Segment Start: Available data

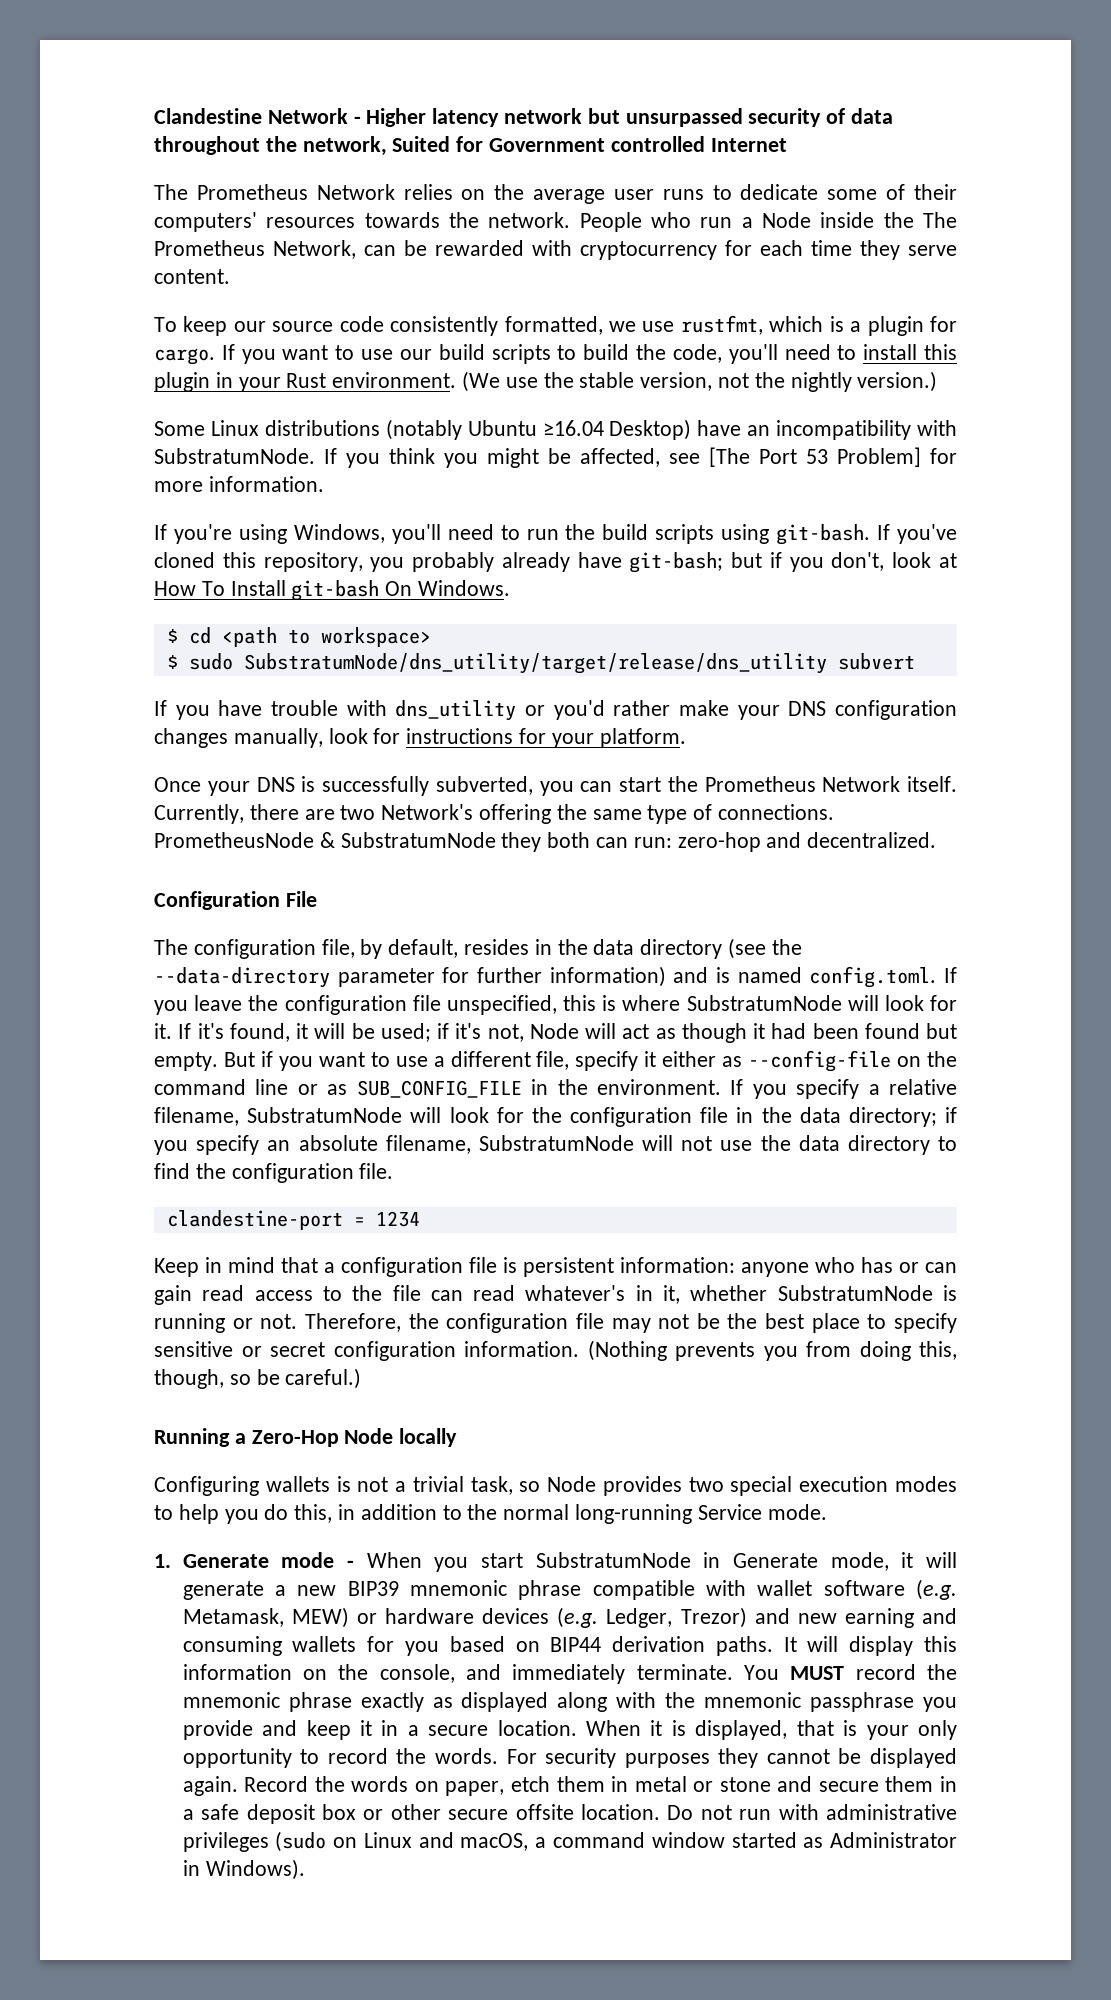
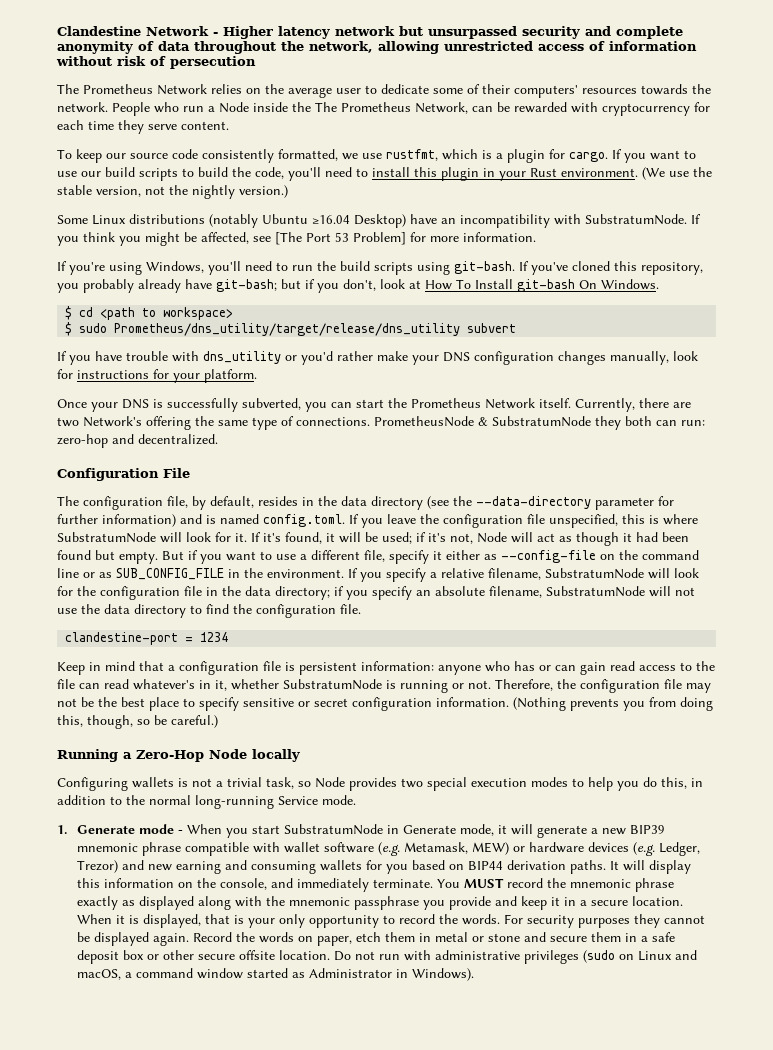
- Clandestine Network - Higher latency network but unsurpassed security of data throughout the network, Suited for Government controlled Internet
+ Clandestine Network - Higher latency network but unsurpassed security and complete anonymity of data throughout the network, allowing unrestricted access of information without risk of persecution
- The Prometheus Network relies on the average user runs to dedicate some of their computers' resources towards the network.
+ The Prometheus Network relies on the average user to dedicate some of their computers' resources towards the network.
- $ sudo SubstratumNode/dns_utility/target/release/dns_utility subvert
+ $ sudo Prometheus/dns_utility/target/release/dns_utility subvert

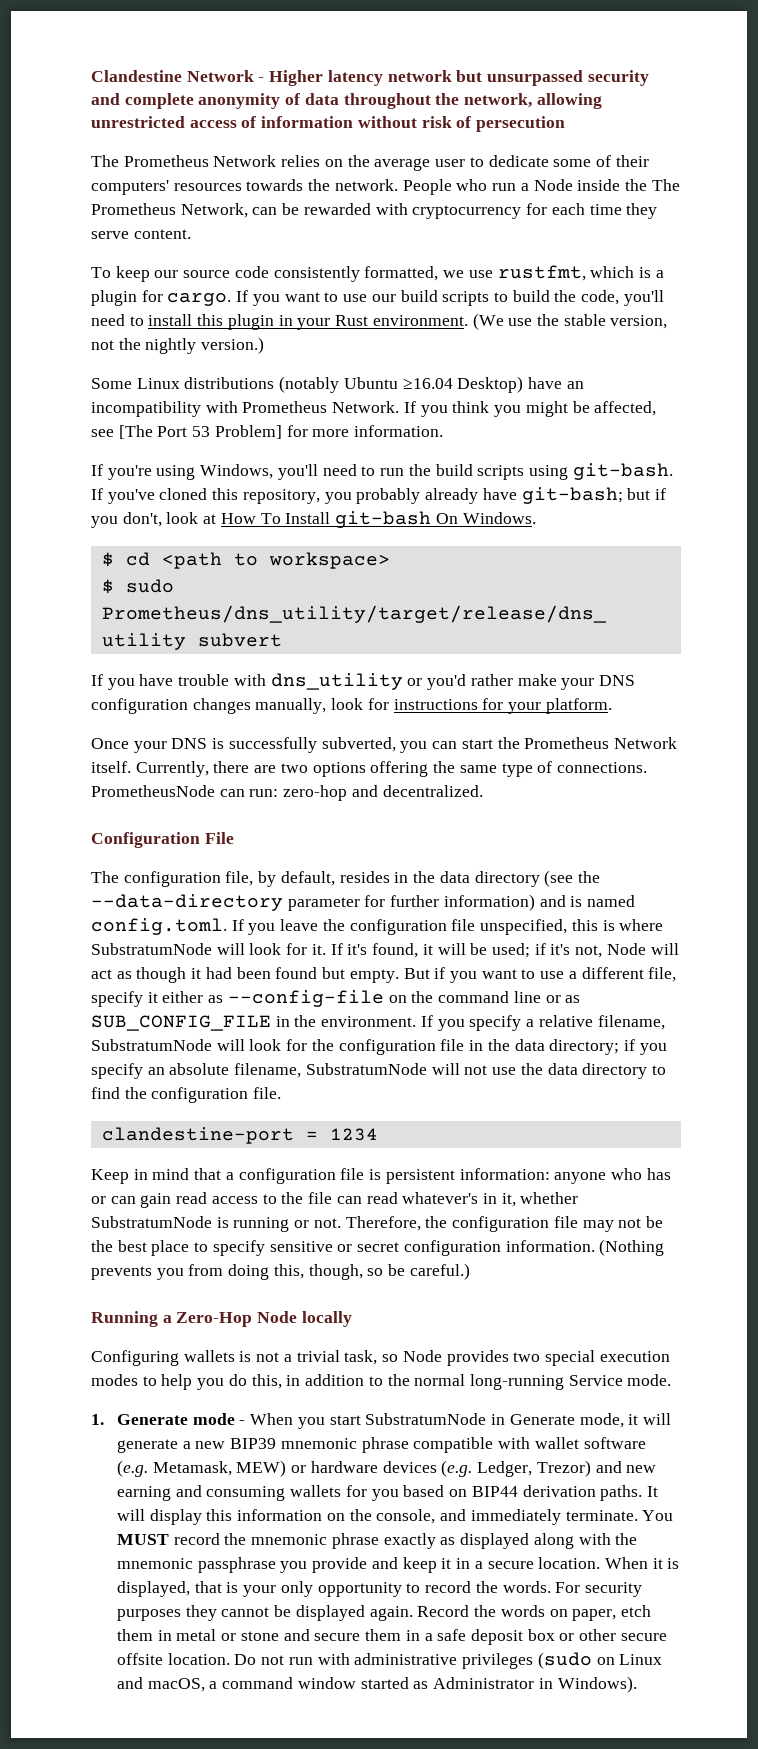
- Some Linux distributions (notably Ubuntu ≥16.04 Desktop) have an incompatibility with SubstratumNode.
+ Some Linux distributions (notably Ubuntu ≥16.04 Desktop) have an incompatibility with Prometheus Network.
- Currently, there are two Network's offering the same type of connections.
+ Currently, there are two options offering the same type of connections.
- PrometheusNode & SubstratumNode they both can run: zero-hop and decentralized.
+ PrometheusNode can run: zero-hop and decentralized.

Segment End: Available data

## To do:
Print exactly the lines above, starting at the line that contains "- Currently, there" and ending with the last line of the records, both included.

## Response for this exercise:
- Currently, there are two Network's offering the same type of connections.
+ Currently, there are two options offering the same type of connections.
- PrometheusNode & SubstratumNode they both can run: zero-hop and decentralized.
+ PrometheusNode can run: zero-hop and decentralized.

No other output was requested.